- **PROVIDED DATA**
____________
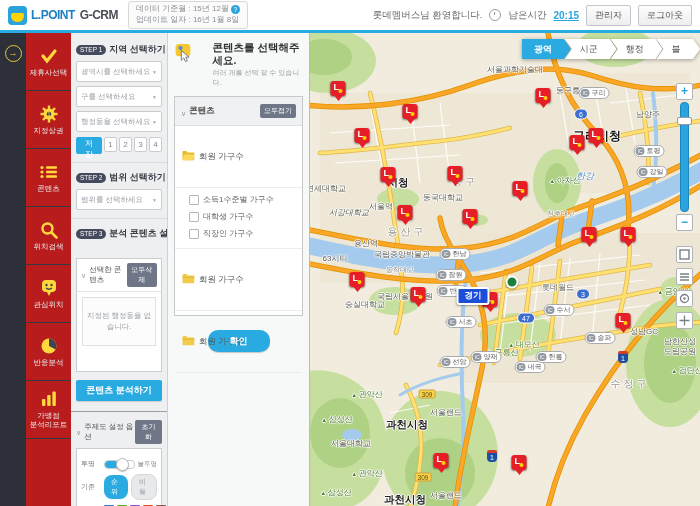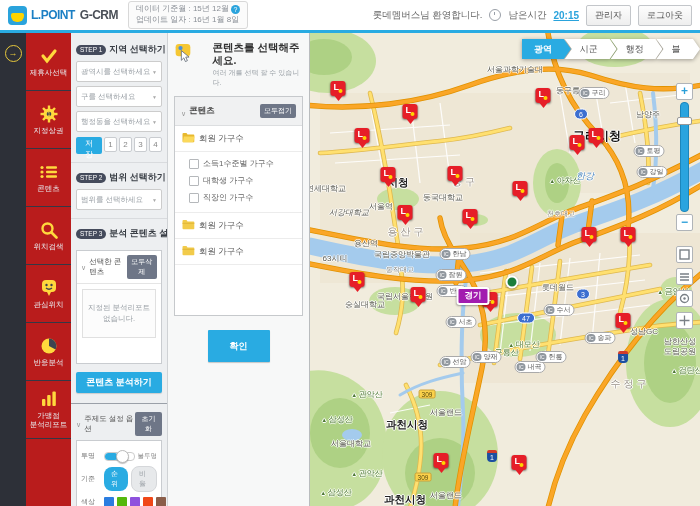--- a/index.html
+++ b/index.html
@@ -32,21 +32,21 @@
   .steps{width:97px;background:#edeff1;border-right:1px solid #cfd2d5;padding:8px 5px;box-sizing:border-box;font-size:9px;overflow:hidden;}
   .step-h{display:flex;align-items:center;gap:3px;margin:2px 0 5px;}
   .badge{background:#454b5c;color:#fff;font-size:6.5px;padding:1.5px 4px;border-radius:8px;white-space:nowrap;}
   .step-t{font-size:9px;font-weight:bold;color:#3a3f46;white-space:nowrap;}
   .select{height:19px;background:#fff;border:1px solid #ccc;border-radius:2px;display:flex;align-items:center;justify-content:space-between;padding:0 4px;margin:4px 0;color:#9aa0a6;font-size:7.5px;cursor:pointer;}
   .select::after{content:"▼";font-size:5px;color:#aaa;}
   .saverow{display:flex;gap:2px;margin:5px 0 2px;}
   .savebtn{flex:0 0 26px;height:17px;background:#29abe2;color:#fff;border:none;border-radius:2px;font-size:8px;cursor:pointer;}
   .slot{flex:1;height:15px;background:#fff;border:1px solid #c9ccd0;border-radius:2px;font-size:8px;color:#888;cursor:pointer;padding:0;}
   .sec{border-top:1px solid #d9dbde;margin:8px -5px 0;padding:6px 5px 0;}
-  .selbox{background:#fff;border:1px solid #c9ccd0;height:112px;margin-top:10px;}
+  .selbox{background:#fff;border:1px solid #c9ccd0;height:112px;margin-top:18px;}
   .selbox-h{display:flex;align-items:center;padding:4px 4px;border-bottom:1px solid #e5e5e5;}
   .caret::before{content:"∨";font-size:7px;color:#999;margin-right:3px;}
   .selbox-t{font-size:7.5px;color:#555;}
   .dkbtn{margin-left:auto;background:#6e7687;color:#fff;border:none;border-radius:2px;font-size:7px;padding:2px 4px;cursor:pointer;}
   .emptybox{margin:5px;border:1px solid #e0e0e0;background:#fcfcfc;color:#9aa0a6;font-size:7.5px;text-align:center;padding:12px 3px;line-height:1.5;}
   .analyze{width:100%;height:21px;background:#29abe2;color:#fff;border:none;border-radius:2px;font-size:9px;font-weight:bold;margin-top:8px;cursor:pointer;box-shadow:0 1px 1px rgba(0,0,0,.15);}
   .hr-dark{border-top:1px solid #9aa0a8;margin:10px -5px 8px;}
   .opt-h{display:flex;align-items:center;margin-bottom:4px;}
   .optbox{background:#fff;border:1px solid #c9ccd0;padding:5px 4px;}
   .orow{display:flex;align-items:center;gap:3px;margin:5px 0;}
@@ -60,27 +60,27 @@
   .pill.off{background:#e7e9eb;color:#9aa0a6;border:1px solid #d5d7da;}
   .swatch{width:10px;height:10px;border-radius:1px;cursor:pointer;}
   
   .cpanel{width:142px;background:#f7f8f8;border-right:1px solid #b9bcbe;padding:8px 6px;box-sizing:border-box;}
   .cp-head{display:flex;gap:19px;align-items:flex-start;}
   .cp-tit{font-size:10.5px;font-weight:bold;color:#333;line-height:1.2;}
   .cp-sub{font-size:7px;color:#9aa0a6;margin-top:2px;}
   .tree{background:#fff;border:1px solid #c6c9cc;margin-top:8px;height:218px;display:flex;flex-direction:column;}
   .tree-h{background:#f0f1f2;border-bottom:1px solid #dcdee0;display:flex;align-items:center;padding:5px 6px;}
   .tree-t{font-size:8.5px;font-weight:bold;color:#444;}
-  .grp{display:flex;align-items:center;gap:4px;padding:6px 7px;border-bottom:1px solid #ececec;cursor:pointer;}
+  .grp{display:flex;align-items:center;gap:4px;padding:24px 7px;border-bottom:1px solid #ececec;cursor:pointer;}
   .grp span{font-size:8.5px;color:#555;}
   .kids{padding:3px 0 6px 14px;border-bottom:1px solid #ececec;}
   .kid{display:flex;align-items:center;gap:4px;padding:3px 0;cursor:pointer;}
   .cb{width:8px;height:8px;background:#fff;border:1px solid #b5b8bb;border-radius:1px;flex:none;}
   .kid span{font-size:8px;color:#666;}
-  .confirm{display:block;margin:14px auto 0;width:62px;height:32px;background:#29abe2;color:#fff;border:none;border-radius:1px;font-size:9px;font-weight:bold;cursor:pointer;box-shadow:0 1px 1px rgba(0,0,0,.2);}
+  .confirm{display:block;margin:14px auto 0;width:62px;height:22px;background:#29abe2;color:#fff;border:none;border-radius:10px;font-size:9px;font-weight:bold;cursor:pointer;box-shadow:0 1px 1px rgba(0,0,0,.2);}
   
   .map{flex:1;position:relative;overflow:hidden;background:#f1ecdd;}
   .map svg.terrain{position:absolute;inset:0;}
   .overlay{position:absolute;inset:0;}
   .mlabel{position:absolute;transform:translate(-50%,-50%);white-space:nowrap;text-shadow:0 1px 0 #fff,0 -1px 0 #fff,1px 0 0 #fff,-1px 0 0 #fff;pointer-events:none;}
   .k-city{font-size:10.5px;font-weight:bold;color:#222;}
   .k-bigcity{font-size:12px;font-weight:bold;color:#111;}
   .k-district{font-size:10px;color:#9a938a;letter-spacing:3px;}
   .k-place{font-size:8px;color:#5b5b52;}
   .k-mtn{font-size:8px;color:#4f7a35;}
@@ -90,21 +90,21 @@
   .k-ic{background:#fff;border:1px solid #aaa;border-radius:7px;font-size:7px;color:#555;padding:0 3px 0 1px;display:inline-flex;align-items:center;gap:2px;text-shadow:none;}
   .k-ic::before{content:"IC";background:#90979e;color:#fff;border-radius:6px;font-size:5px;padding:1px 2px;}
   .k-rb{background:#3d6fd0;color:#fff;font-size:7px;padding:1px 4px;border-radius:7px;border:1px solid #fff;text-shadow:none;}
   .k-hw{background:#1c4fa1;color:#fff;font-size:7px;padding:1px 3px;border-radius:2px 2px 4px 4px;border-top:3px solid #d23c2a;text-shadow:none;line-height:1;}
   .k-yb{background:#fbd24b;color:#5a4a10;font-size:6.5px;padding:0 2px;border-radius:2px;border:1px solid #caa23a;text-shadow:none;}
   .marker{position:absolute;width:15px;height:15px;background:#e61e28;border-radius:3px;transform:translate(-50%,-100%);box-shadow:0 1px 2px rgba(0,0,0,.45);cursor:pointer;z-index:10;}
   .marker::after{content:"";position:absolute;left:50%;bottom:-5px;transform:translateX(-50%);border:4px solid transparent;border-top:5px solid #e61e28;border-bottom:0;}
   .marker .l{position:absolute;left:3px;top:1px;color:#fff;font-weight:bold;font-size:9px;}
   .marker .dot{position:absolute;right:3px;bottom:3px;width:4px;height:4px;background:#ffd400;border-radius:50%;}
   .gmarker{position:absolute;width:9px;height:9px;background:#1b7e3c;border:2px solid #fff;border-radius:50%;transform:translate(-50%,-50%);box-shadow:0 1px 2px rgba(0,0,0,.4);z-index:9;cursor:pointer;}
-  .gyeonggi{position:absolute;transform:translate(-50%,-50%);background:#a21caf;border:2px solid #fff;color:#fff;font-size:8.5px;font-weight:bold;padding:1px 6px;border-radius:3px;box-shadow:0 1px 2px rgba(0,0,0,.35);z-index:11;}
+  .gyeonggi{position:absolute;transform:translate(-50%,-50%);background:#1d4ed8;border:2px solid #fff;color:#fff;font-size:8.5px;font-weight:bold;padding:1px 6px;border-radius:3px;box-shadow:0 1px 2px rgba(0,0,0,.35);z-index:11;}
   .map-tabs{position:absolute;top:6px;left:212px;height:20px;display:flex;z-index:30;filter:drop-shadow(0 1px 2px rgba(0,0,0,.35));}
   .mtab{background:#fff;color:#555;font-size:9px;line-height:20px;padding:0 12px 0 15px;clip-path:polygon(0 0,calc(100% - 7px) 0,100% 50%,calc(100% - 7px) 100%,0 100%,7px 50%);margin-left:-6px;cursor:pointer;}
   .mtab.first{clip-path:polygon(0 0,calc(100% - 7px) 0,100% 50%,calc(100% - 7px) 100%,0 100%);margin-left:0;padding-left:12px;}
   .mtab.active{background:#29abe2;color:#fff;font-weight:bold;}
   .zoomctl{position:absolute;right:7px;top:50px;width:17px;z-index:30;display:flex;flex-direction:column;align-items:center;}
   .zbtn{width:17px;height:17px;background:#fff;border:1px solid #b0b4b8;border-radius:2px;color:#2a9fd8;font-weight:bold;font-size:12px;line-height:14px;text-align:center;box-sizing:border-box;cursor:pointer;}
   .ztrack{width:9px;height:110px;margin:2px 0;background:#2aa4df;border:1px solid #1d86bb;border-radius:4px;position:relative;box-sizing:border-box;}
   .zhandle{position:absolute;left:-4px;top:14px;width:15px;height:8px;background:#fff;border:1px solid #999;border-radius:2px;box-sizing:border-box;cursor:pointer;}
   .tools{position:absolute;right:7px;top:213px;display:flex;flex-direction:column;gap:5px;z-index:30;}
   .tbtn{width:17px;height:17px;background:#fff;border:1px solid #b0b4b8;border-radius:2px;display:flex;align-items:center;justify-content:center;box-sizing:border-box;cursor:pointer;}
@@ -276,21 +276,21 @@
           <span class="badge">STEP 3</span>
           <span class="step-t">분석 콘텐츠 설정</span>
 
         </div>
         <div class="selbox">
           <div class="selbox-h">
             <span class="caret"></span>
             <span class="selbox-t">선택한 콘텐츠</span>
             <button class="dkbtn">모두삭제</button>
           </div>
-          <div class="emptybox">지정된 분석리포트 없습니다.</div>
+          <div class="emptybox">지정된 행정동을 없습니다.</div>
         </div>
         <button class="analyze">콘텐츠 분석하기</button>
       </div>
 
       <div class="hr-dark"></div>
       <div class="opt-h">
         <span class="caret"></span>
         <span class="selbox-t">주제도 설정 옵션</span>
         <button class="dkbtn">초기화</button>
       </div>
____________
- **WHAT IS EXPECTED**
Return every line from the entries that holds the string "selbox".

- **SOLUTION**
-  .selbox{background:#fff;border:1px solid #c9ccd0;height:112px;margin-top:10px;}
+  .selbox{background:#fff;border:1px solid #c9ccd0;height:112px;margin-top:18px;}
   .selbox-h{display:flex;align-items:center;padding:4px 4px;border-bottom:1px solid #e5e5e5;}
   .selbox-t{font-size:7.5px;color:#555;}
         <div class="selbox">
           <div class="selbox-h">
             <span class="selbox-t">선택한 콘텐츠</span>
         <span class="selbox-t">주제도 설정 옵션</span>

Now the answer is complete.